Jen is a skillful prose stylist, in this book experimenting with a tricky narrative device that shifts between different points of view, with each of the characters telling the story in the first person. This works well in some cases, particularly when characters need to reveal shameful motivations, as when Blondie confesses, "I loved it more than I would have said that my genes were not swallowed up by Carnegie's." Such powerfully honest remarks reveal the chinks (no pun intended) in her marriage: Blondie is plagued by the fear, real or imagined, that after all is said and done, this interracial pairing inevitably comes down to a tug-of-war over which race the baby resembles.
The shifting point of view, however, is occasionally frustrating to the reader, who can only glimpse into the lives of the characters. When they behave rashly, as when one decides to leave home, it almost seems as though the character has decided to escape from the book.

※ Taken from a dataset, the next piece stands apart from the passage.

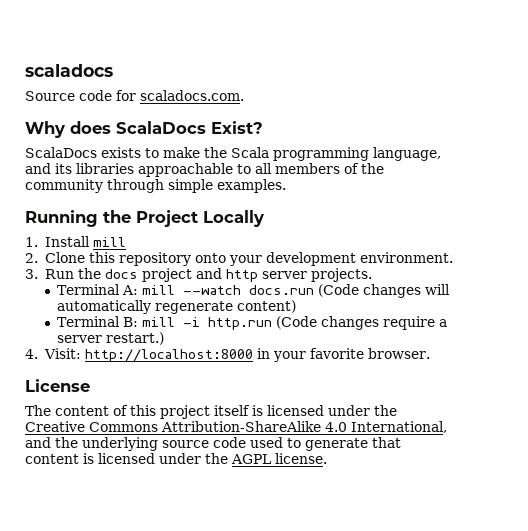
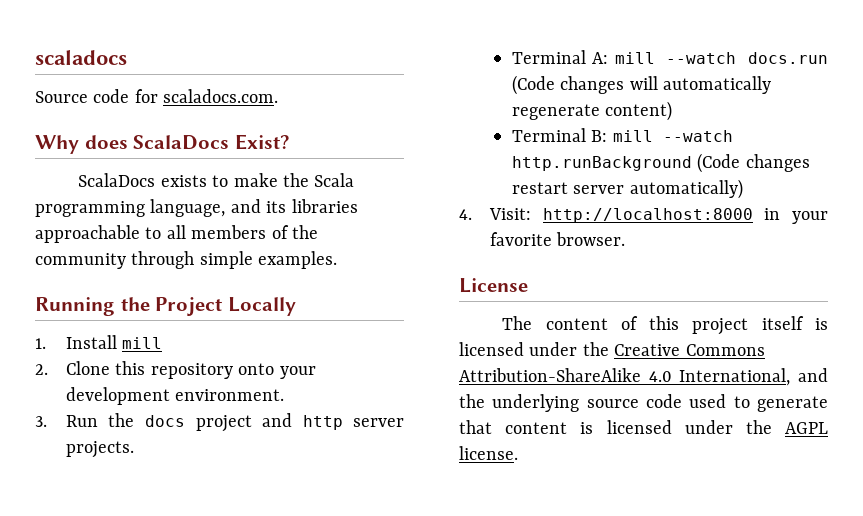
- Terminal B: mill -i http.run (Code changes require a server restart.)
+ Terminal B: mill --watch http.runBackground (Code changes restart server automatically)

Jen is an unassailably talented writer, but her strong prose only brings the underdeveloped state of her characters into even sharper focus. She reaches top form, oddly enough, when writing about Caucasians. Perhaps they allow Jen to feel at home in her novelist's skin, to exercise her right to comment on universal truths. Otherwise she appears trapped within self-imposed strictures, within an almost pessimistic view of how ethnic characters should be allowed to behave, and her ethnic people, by their nature, are allowed to reveal only microcosmic axioms. *
Y. Euny Hong is a journalist living in Washington, D.C. She has just completed her first novel.